A Tribute to Dorothy Height Through the Arts
She was on of the major leaders of the Civil Rights Movement in the 1960s. She served as the president of the Negro Council for Negro Women for over 40 years, where she advocated women’s political mobility. She has even served as an advisor for countless U.S. presidents, including Dwight Eisenhower and most recently, Bill Clinton.
A life of such deeds could not go unnoticed, and for this reason, Dorothy Height’s life is being celebrated through The Height of Excellence: The Lady, The Legend, The Legacy, a play in her honor scheduled to premiere in theaters soon.
Directed by George Faison,Tony award winner for “The Wiz,” The Height of Excellence promises to be a breath of fresh air from the average stage performance. Co-written by the legendary author and activist, Dr. Maya Angelou with lyrics and music by Joe Coleman, the play resonates more as a poem of perseverance rather as the chronicle of a woman’s life.
Born in 1912 in Richmond, Virginia, Height lived a life full of trials and tribulations. At an early age, she dedicated her life to civil service at a time when very few women had the ability to mobilize change. As Height describes it, her life is as a unity of circles.

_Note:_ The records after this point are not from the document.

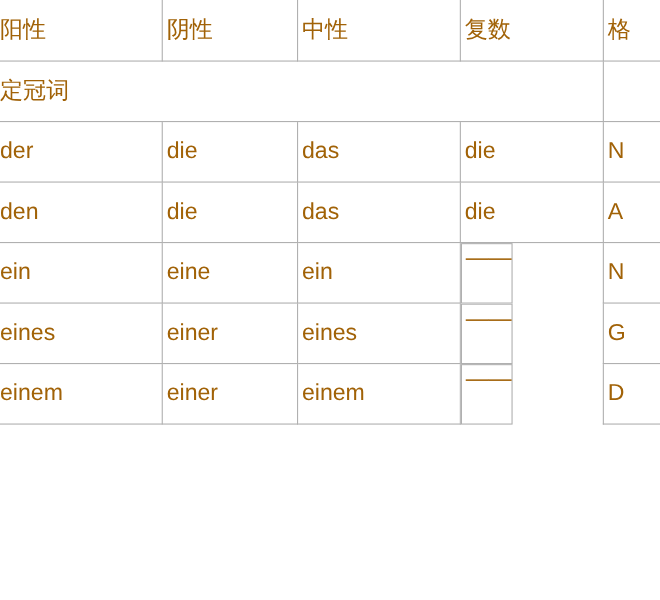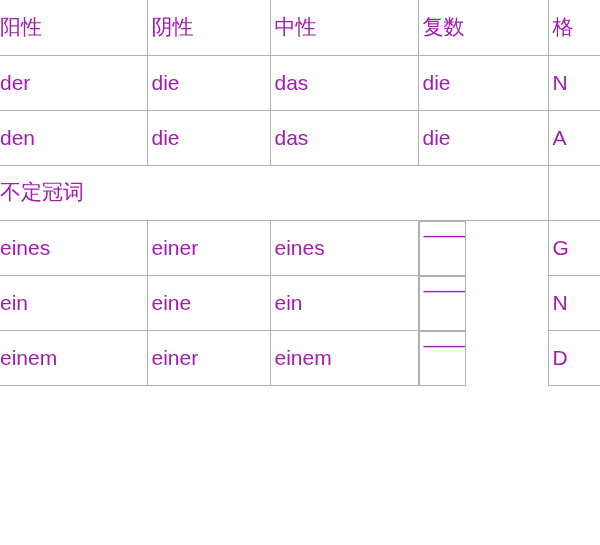--- a/index.html
+++ b/index.html
@@ -37,7 +37,7 @@
     vertical-align: middle;
     font-size: 21px;
     line-height: 1.2;
-    color: #a21caf;
+    color: #a16207;
     padding: 0 0 0 4px;
     background: #ffffff;
   }

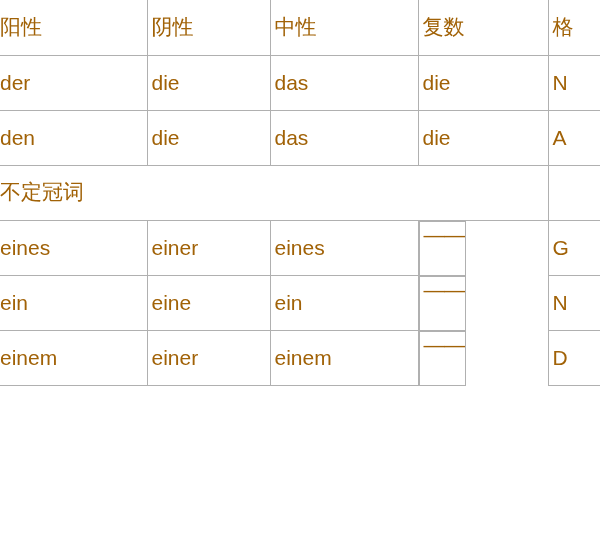--- a/index.html
+++ b/index.html
@@ -96,6 +96,10 @@
   </thead>
   <tbody>
 
+    <tr class="section-row">
+      <td class="cjk" colspan="4">定冠词</td>
+      <td></td>
+    </tr>
 
     <tr class="data-row">
       <td>der</td>

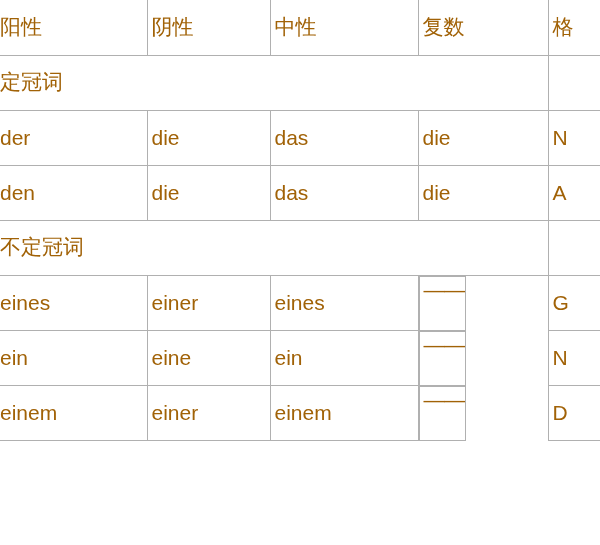--- a/index.html
+++ b/index.html
@@ -116,10 +116,6 @@
       <td class="case-cell">A</td>
     </tr>
 
-    <tr class="section-row">
-      <td class="cjk" colspan="4">不定冠词</td>
-      <td></td>
-    </tr>
 
     <tr class="data-row">
       <td>eines</td>

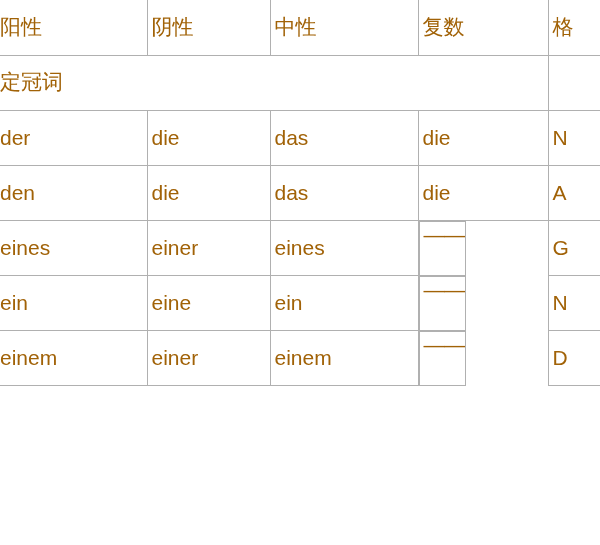--- a/index.html
+++ b/index.html
@@ -118,18 +118,18 @@
 
 
     <tr class="data-row">
+      <td>ein</td>
+      <td>eine</td>
+      <td>ein</td>
+      <td class="dash-mark">——</td>
+      <td class="case-cell">N</td>
+    </tr>
+    <tr class="data-row">
       <td>eines</td>
       <td>einer</td>
       <td>eines</td>
       <td class="dash-mark">——</td>
       <td class="case-cell">G</td>
-    </tr>
-    <tr class="data-row">
-      <td>ein</td>
-      <td>eine</td>
-      <td>ein</td>
-      <td class="dash-mark">——</td>
-      <td class="case-cell">N</td>
     </tr>
     <tr class="data-row">
       <td>einem</td>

“Some are concentric, others overlap, but they all connect in some way. Sometimes the connections do not happen for years. But when they do, I marvel. As in a shimmering kaleidoscope, familiar patterns keep unfolding,” she says
The Height of Excellence attempts to give justice to the many circles that create the journey of the remarkable woman. From Height’s days at the YWCA and the Negro Council, to the countless leaders and notables whom paths she crossed, the musical is a story of a life of philanthropy and human interest. It is a story of the evolution of a Black woman into a hero in American history.